Western culture has had a profound influence on Vietnamese culture and literature during the colonial period, especially in the late 19th century and the first half of the 20th century. During this historical period, records appeared about the journey of Vietnamese people to France with different purposes. Based on this context, the article studies the attitude of Vietnamese intellectuals towards French culture to see the acculturation of Vietnamese to Western culture.

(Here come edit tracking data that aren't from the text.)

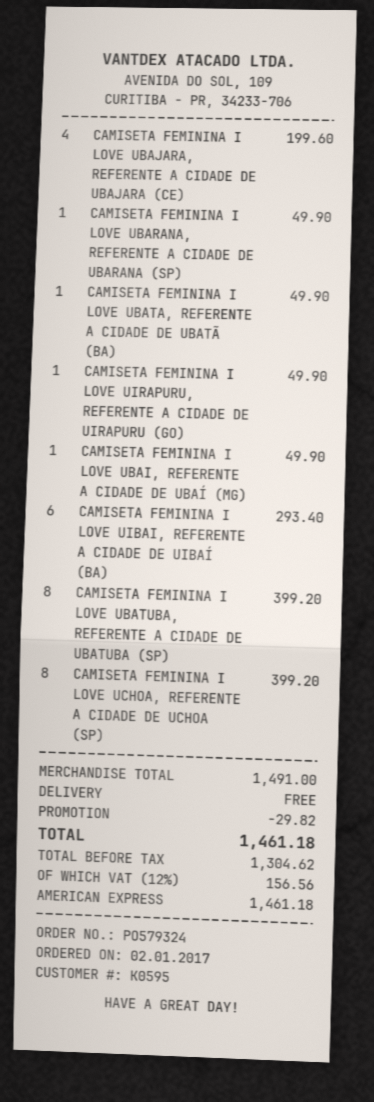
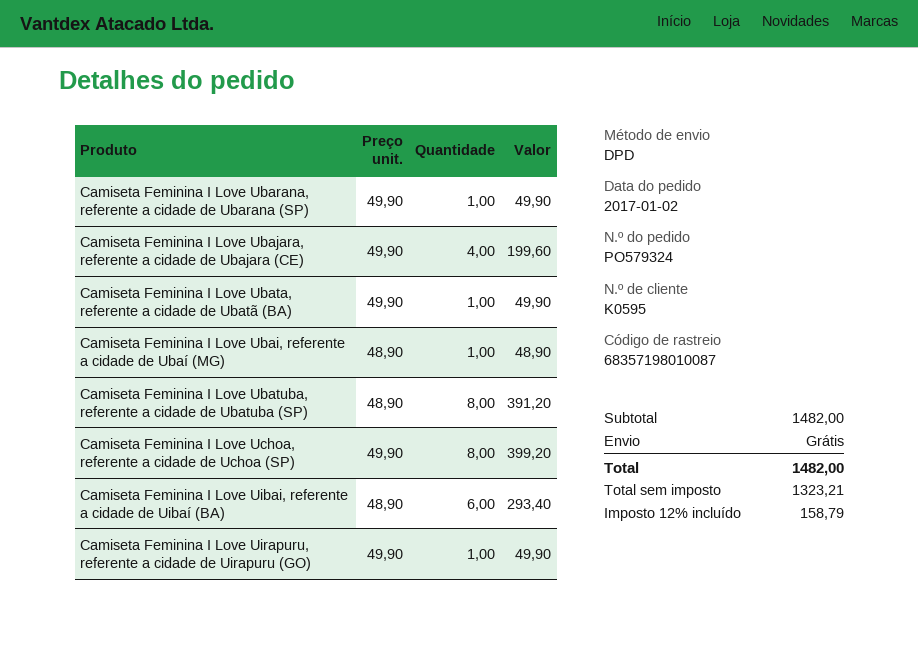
CAMISETA FEMININA I LOVE UBAI, REFERENTE A CIDADE DE UBAÍ (MG): 1 for 49.90 -> 1 for 48.90
CAMISETA FEMININA I LOVE UBATUBA, REFERENTE A CIDADE DE UBATUBA (SP): 8 for 399.20 -> 8 for 391.20
subtotal: 1491.00 -> 1482.00
discount: 29.82 -> none
net: 1304.62 -> 1323.21
tax: 12% = 156.56 -> 12% = 158.79
total: 1461.18 -> 1482.00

Based on the cultural approach to studying travel writing, the article explores the French cultural awareness of some Vietnamese intellectuals such as Pham Quynh, Dao Trinh Nhat and Nhat Linh. Each story of their journey as an explanation for the purpose of the journey is the expression of aspirations: reforming Vietnamese culture, awareness of colonialism and feminism, and renewal of novels. These are current issues of contemporary Vietnamese culture and literature. From that, it is possible to recognize the characteristics of the travel writing about the journey to France representing the travel stories of the colonized people to the Western imperial countries and the process of escaping from slavery norms of Western culture. With an interdisciplinary approach to studying travel history, the article also provides a view of the process of modernizing Vietnamese literature in the first half of the 20th century.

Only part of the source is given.